Am I too sick to wed?
From the second my fiancé slid a ring on my finger on Christmas Day three years ago, I wondered if it was fair to him for me to say yes. My doubt had nothing to do with whether I loved him; I was certain I did. I wondered if the autoimmune disease that damaged nearly every organ and joint in my body made me too much of financial and emotional burden to be anyone's bride. Still, I said yes and started planning like any woman would.
Of course, the first thing I thought about was my dress. Up to this point, I'd only ever loved one dress, Bijou by Amsale. But, with a price over $8,000, I knew I couldn't afford that and a reception so I tried to get it out of my mind. For days, I was melancholy thinking about how much money is spent on my various medication, procedures, surgeries, scans, x-rays and doctor visits over the years, that left me with little or no money to shell out for a wedding. Yet, I was optimistic that I could work and save up the funds.
Despite this, I went to look for a dress with my college roommate Diane, my mother and one of my dear friends, Kiada. I hate shopping so I decided to do bridesmaid, mother of the bride and wedding dress shopping at once.
In less than two hours, we'd selected a dress for my mom and settled on something for the two bridesmaids. Finding something for me proved to be more challenging, even though two of the samples fit like a glove, I left empty-handed. The dress weren't Bijou.
Within days, I called to get an appointment at our dream location: Lincoln Center on Manhattan's Upper West Side. It was perfect because it was across the street from the television station where my fiancé and I work and met. We also had many of our early dates in the same neighborhood. Everything about it met our expectations. Unfortunately, the price was so steep we knew it would take us years to afford it. We had no choice but to look elsewhere.
It turns out we found a unique venue in Jersey City, New Jersey that overlooks the skyline in New York. It's pricing made it far more attainable so I had the manager draw up a contract. And, when he learned of my medical struggles, he called to pray with me; that's when I knew we'd made the right choice.
Over the next few months, we filled out the wedding party, picked the song for our first dance and the priest to marry us. We decided on a color scheme, finalized a menu and even selected the items on the desert table; that included Professor B's Exotic Cheesecakes made by my dad. I even collected all of the addresses for the people we intended to invite.

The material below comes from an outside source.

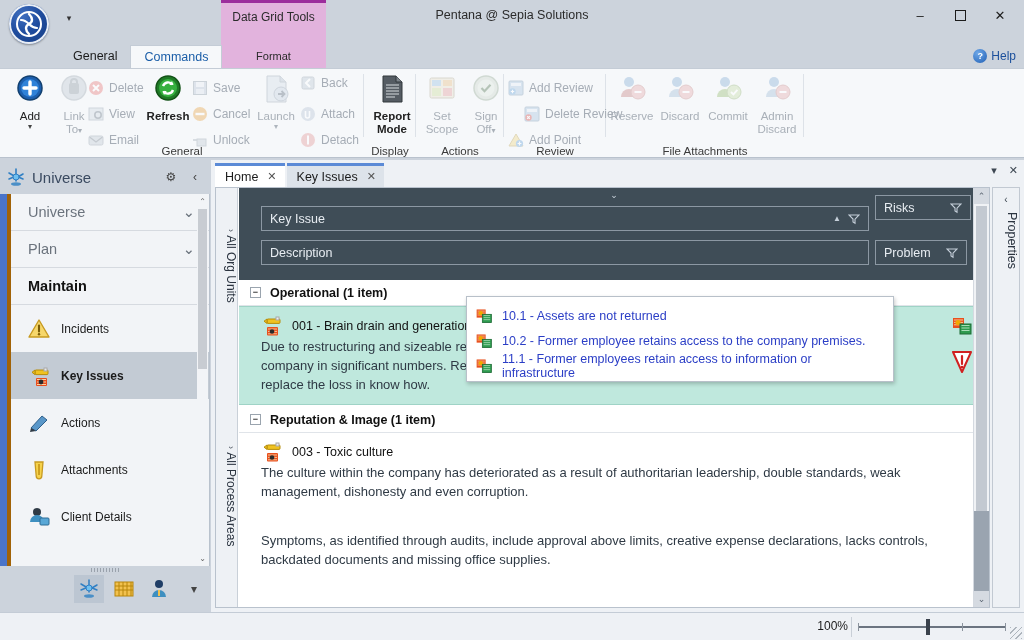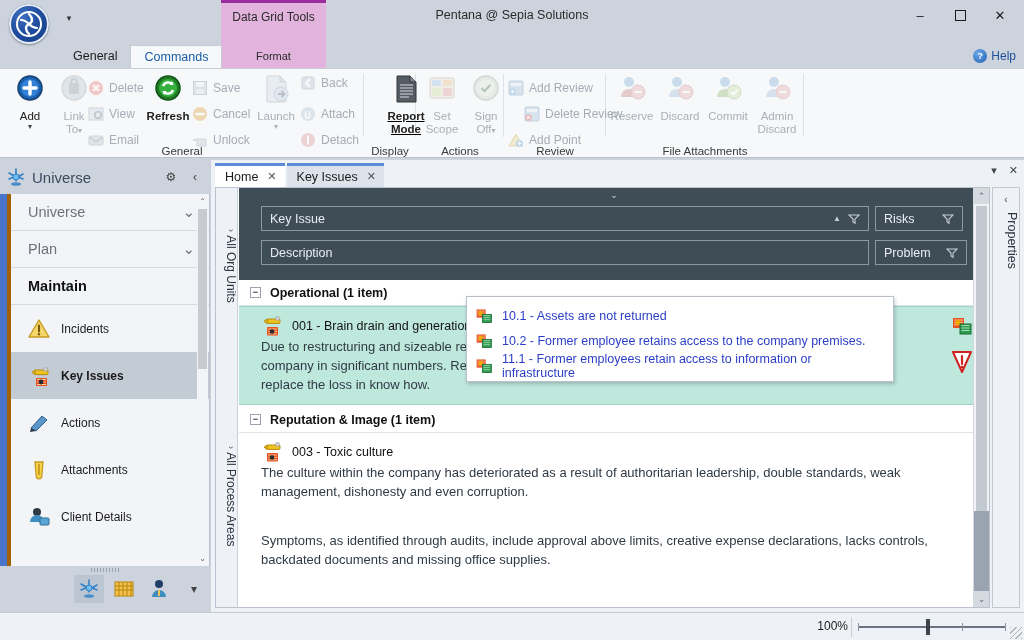"Report" div.big-btn { left: 16px -> 2px; text-decoration: underline -> none }
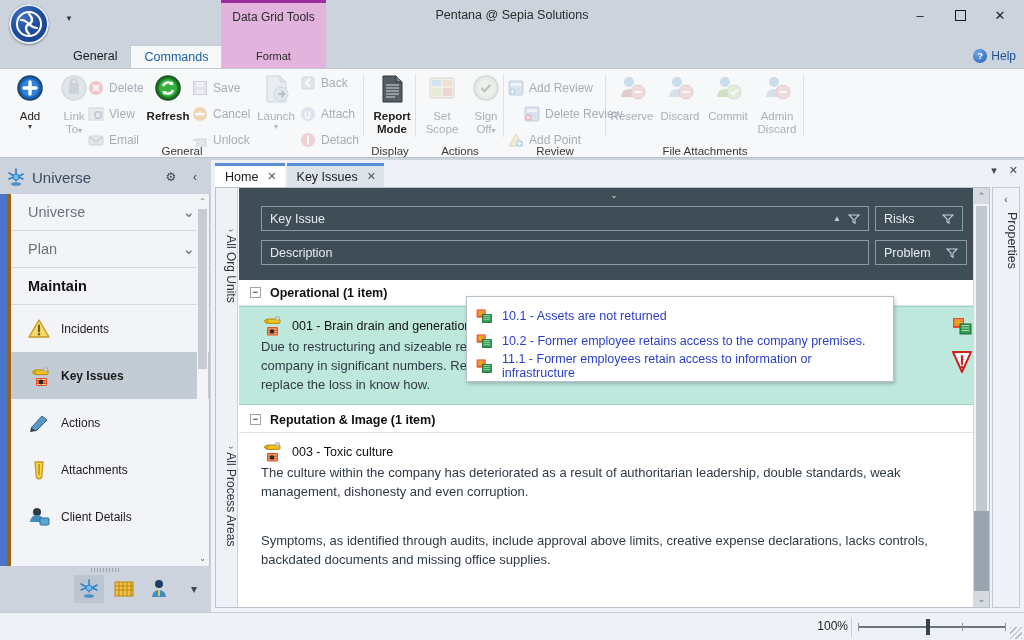"Risks" div.colbox { top: 18px -> 7px; width: 88px -> 96px }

What I didn't know during that whole time was that my constant swollen lymph nodes were telling me something. My doctor then a head, neck and throat surgeon told me exactly what they suspected: lymphoma. I had surgery a week after the diagnosis. A month later I had a second surgery to take out what was missed. And, just like that, the wedding plans were on hold and my finances were tapped out.
About a year later, my fiancé and I set a new date. However, a quick trip to the hospital one Friday night alerted us to a new problem; this time with my stomach. I scheduled a surgery a month or so later; that spelled the end to the second date and the money we'd saved again.
I'd almost considered setting a third date when my legs suddenly stopped working. My condition caused inflammation in my spine which led to nerve issues; those paralyzed me. To fix them, I underwent six procedures over four months and relied on a cane the entire time. The cane is a most gone from my life but so is my bank account. I know my fiance would marry me at City Hall if I said so but I now wanted the wedding. I would rather wait than let my illness rob me of another experience.
With my most recent medical trials nearly over, I'd begun to wonder if it's fair to ask someone to spend a lifetime of medical uncertainty with me. Every time I fell ill I watched him sleep less, pace and smoke more, and scour the Internet for some non-existent cure for my condition. At the same time, I constantly re-read the traditional marriage vows that say each of us will remain "in sickness and health." I'd started to believe my fiancé was getting a raw deal; that is until he told me he didn't care if he had one day or a hundred with me as long as we were together. I realized, in that moment, that I'm not too sick to wed because I found a partner who will love me in both the good times and bad, our life just isn't going to be easy.